- _INSTRUCTIONS TO FOLLOW_
Each line below that contains "bulb" counts once; report the total and nothing more.

- _TASK DATA_
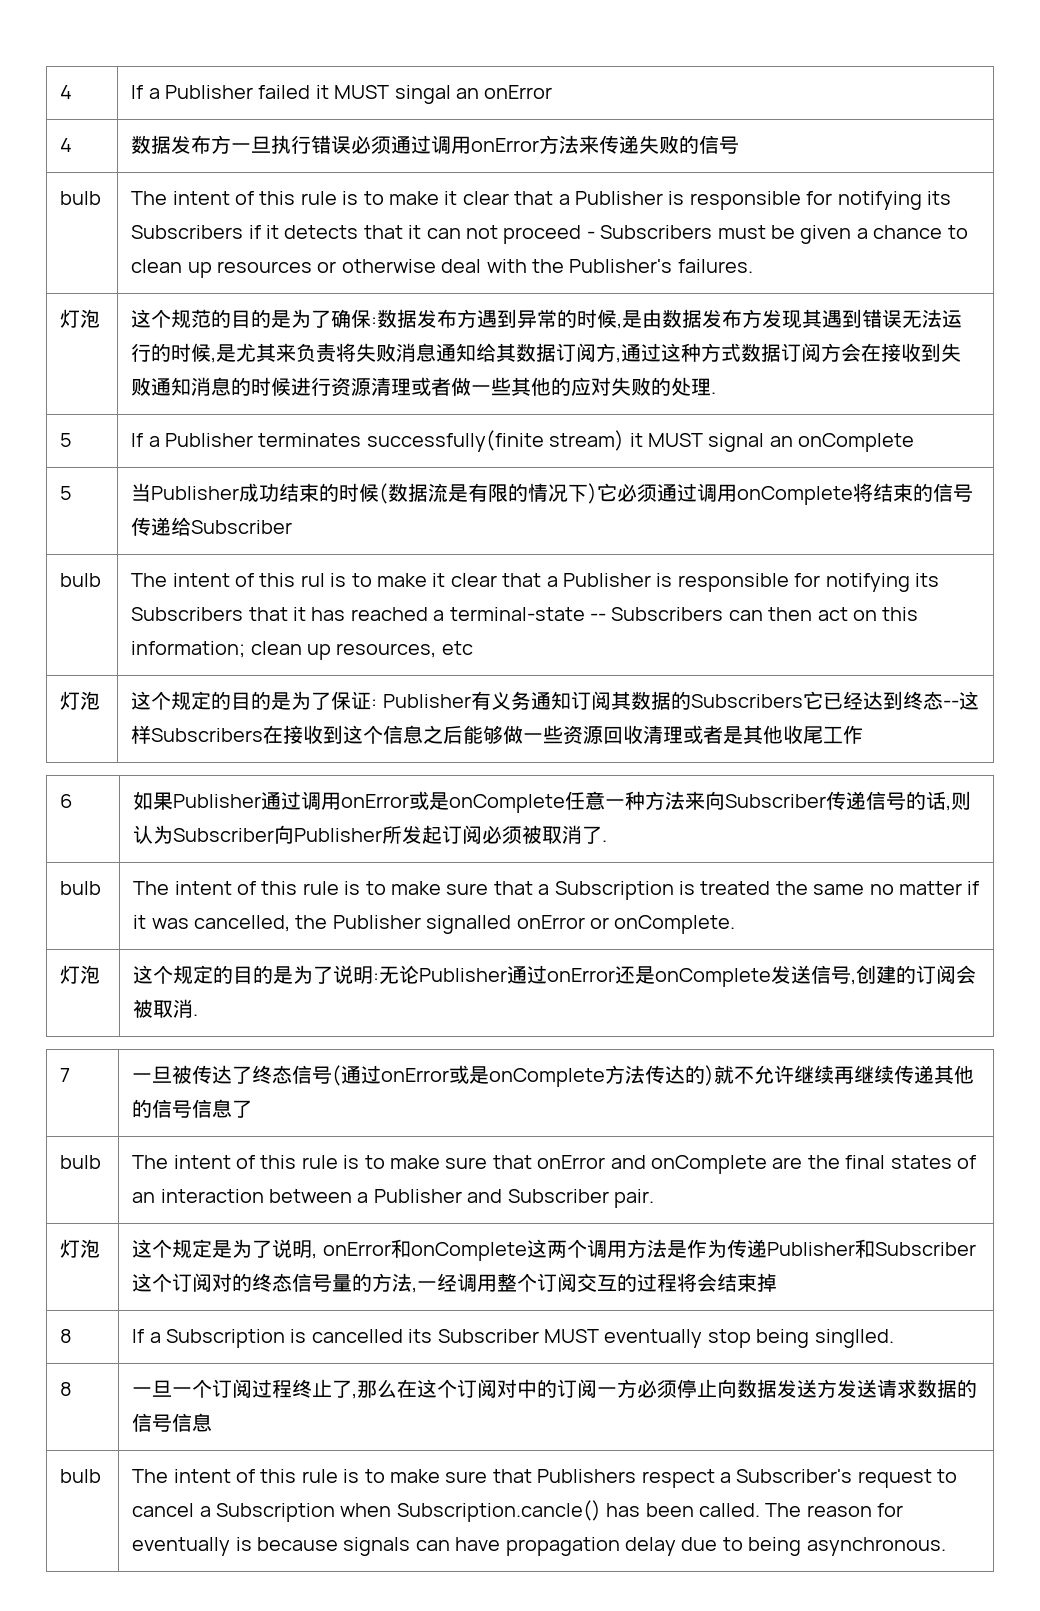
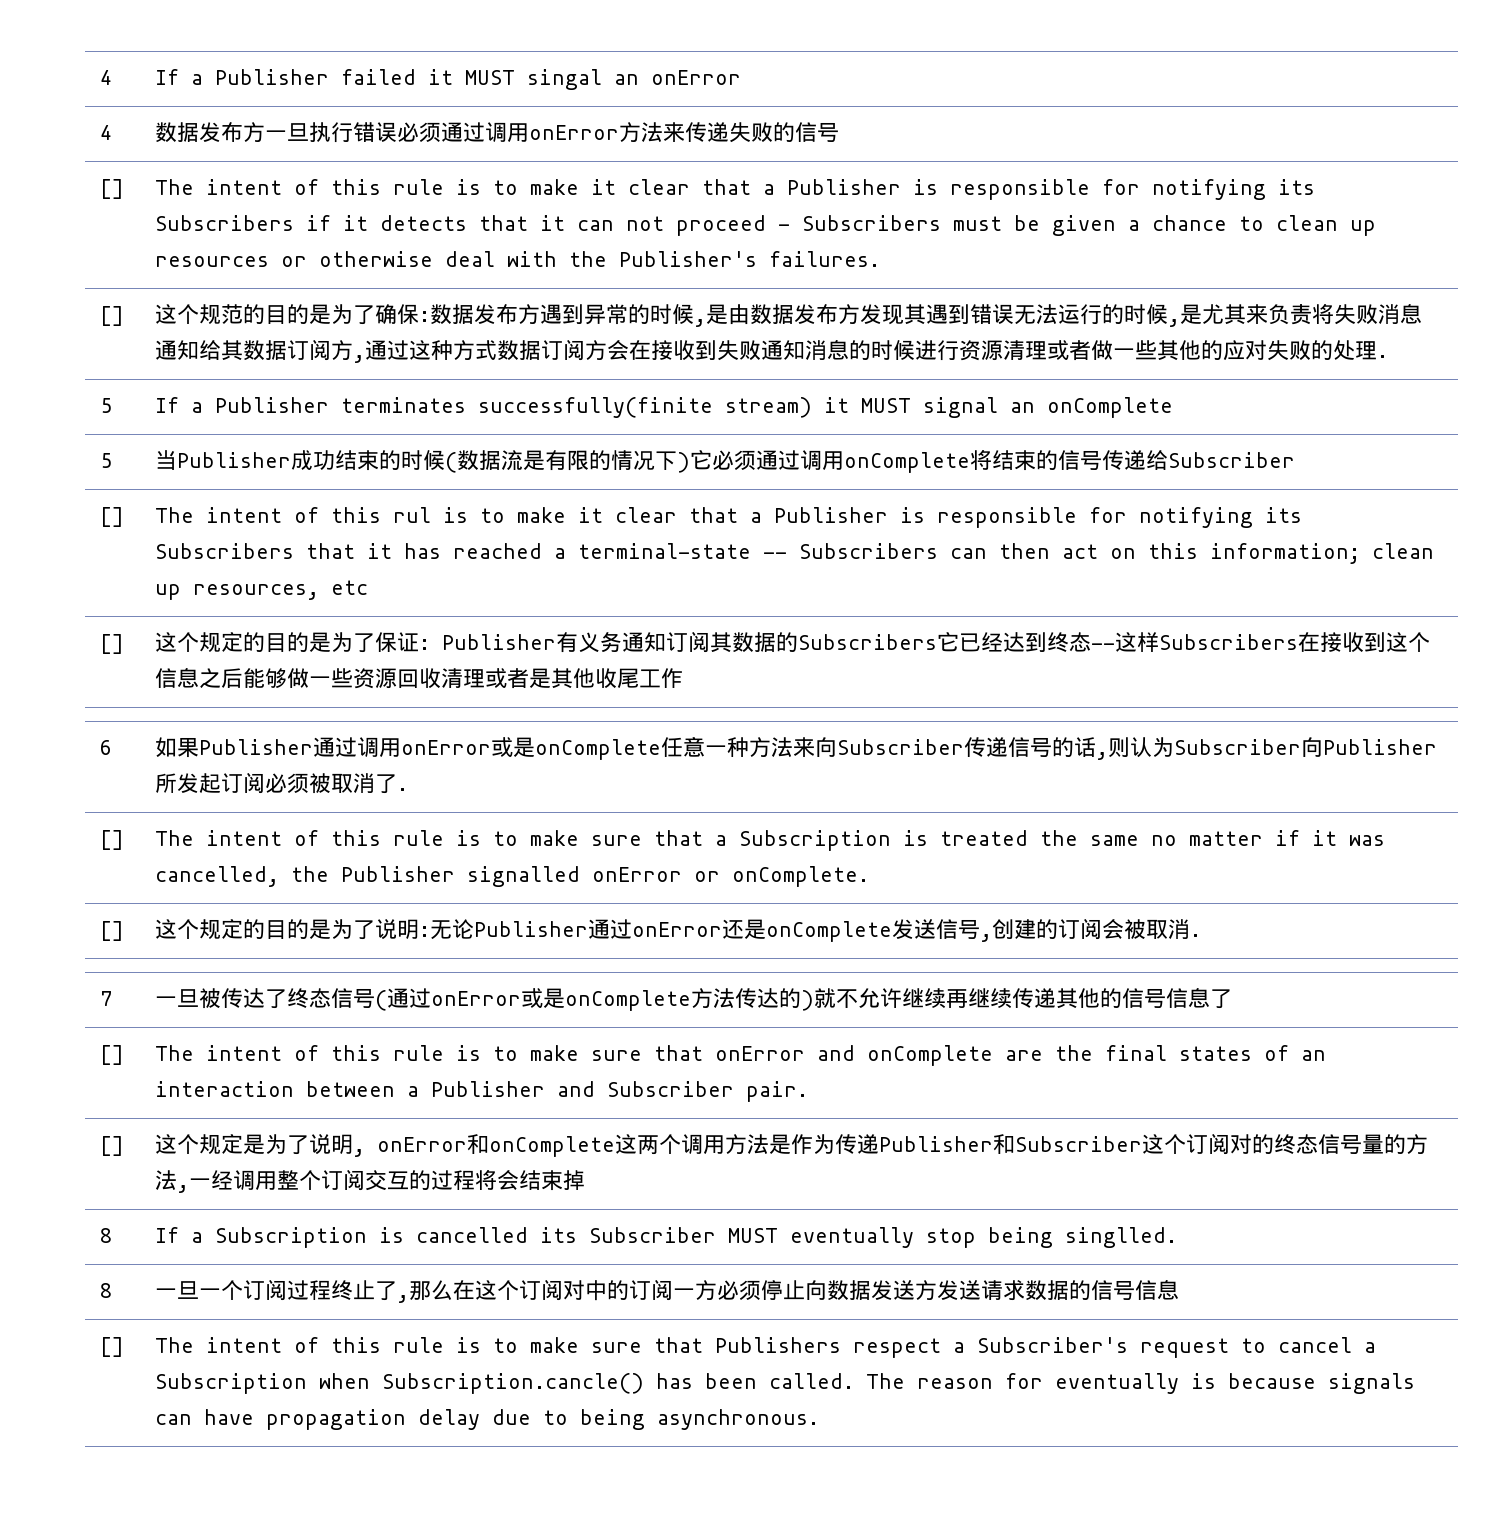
[60,191,102,205] bulb -> [100,179,125,199] []
[60,309,101,328] 灯泡 -> [100,306,125,326] []
[60,573,102,587] bulb -> [100,507,125,527] []
[60,691,101,710] 灯泡 -> [100,634,125,654] []
[60,881,102,895] bulb -> [100,830,125,850] []
[60,965,101,984] 灯泡 -> [100,921,125,941] []
[60,1155,102,1169] bulb -> [100,1045,125,1065] []
[60,1239,101,1258] 灯泡 -> [100,1136,125,1156] []
[60,1469,102,1483] bulb -> [100,1337,125,1357] []

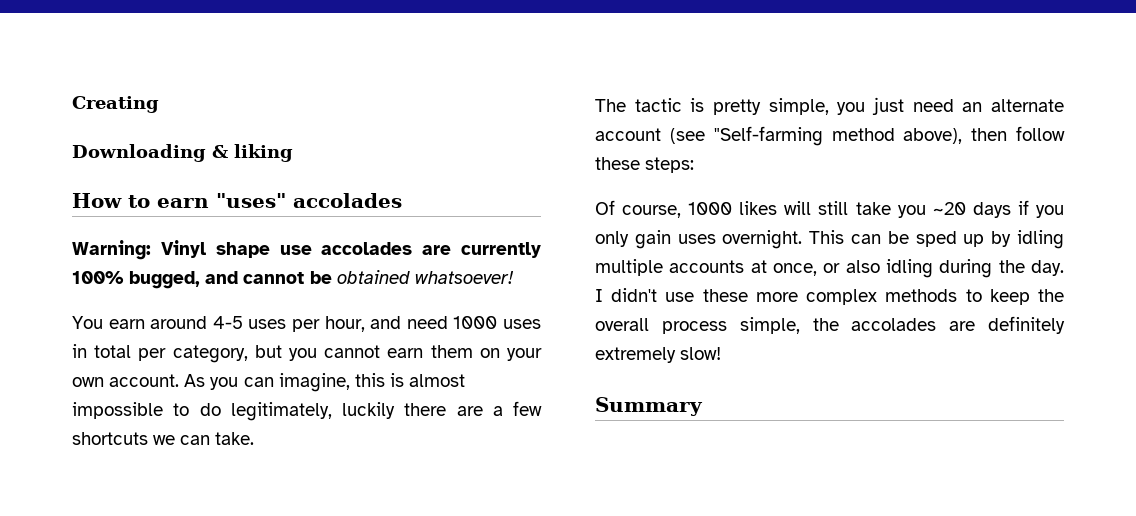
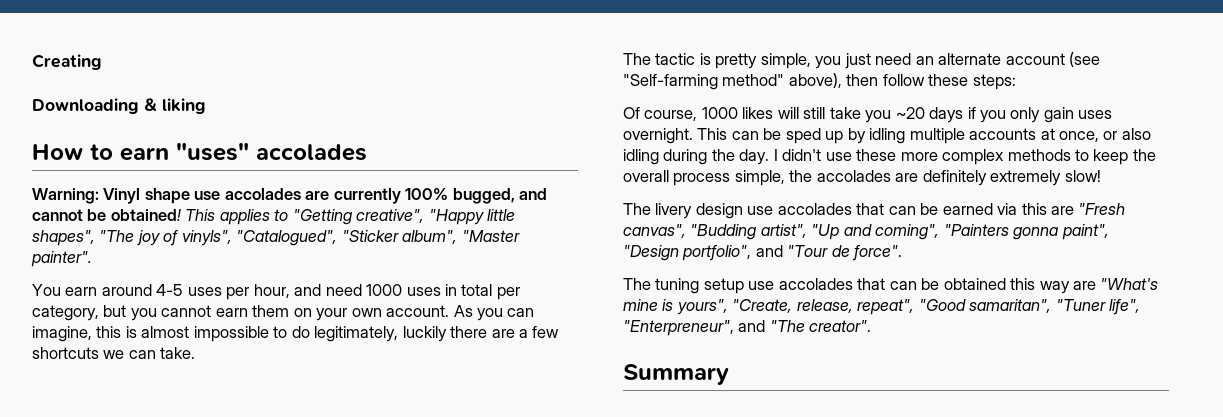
[336,270,514,284] obtained whatsoever! -> [110,209,516,225] [32,230,520,246] [31,251,92,267] obtained! This applies to "Getting creative", "Happy little shapes", "The joy of vinyls", "Catalogued", "Sticker album", "Master painter".
[831,128,895,141] method -> [722,74,785,86] method"
(722, 353) none -> [623,203,1126,219] [623,224,1109,240] [623,245,903,261] [623,278,1159,294] [623,299,1141,315] [623,320,872,336] // The livery design use accolades that can be earned via this are "Fresh canvas", "Budding artist", "Up and coming", "Painters gonna paint", "Design portfolio", and "Tour de force". // The tuning setup use accolades that can be obtained this way are "What's mine is yours", "Create, release, repeat", "Good samaritan", "Tuner life", "Enterpreneur", and "The creator".

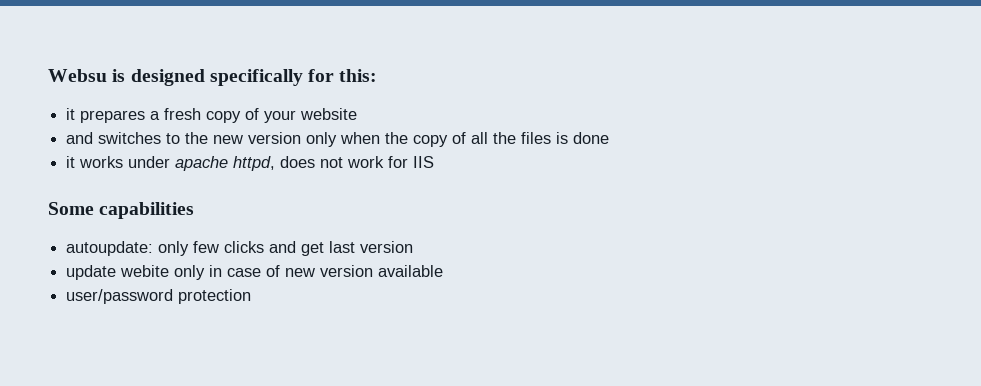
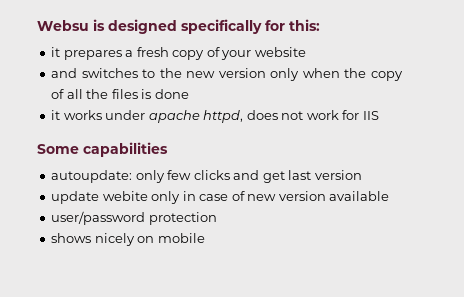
(252, 296) none -> [51,233,205,246] // shows nicely on mobile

- _YOUR RESPONSE_
5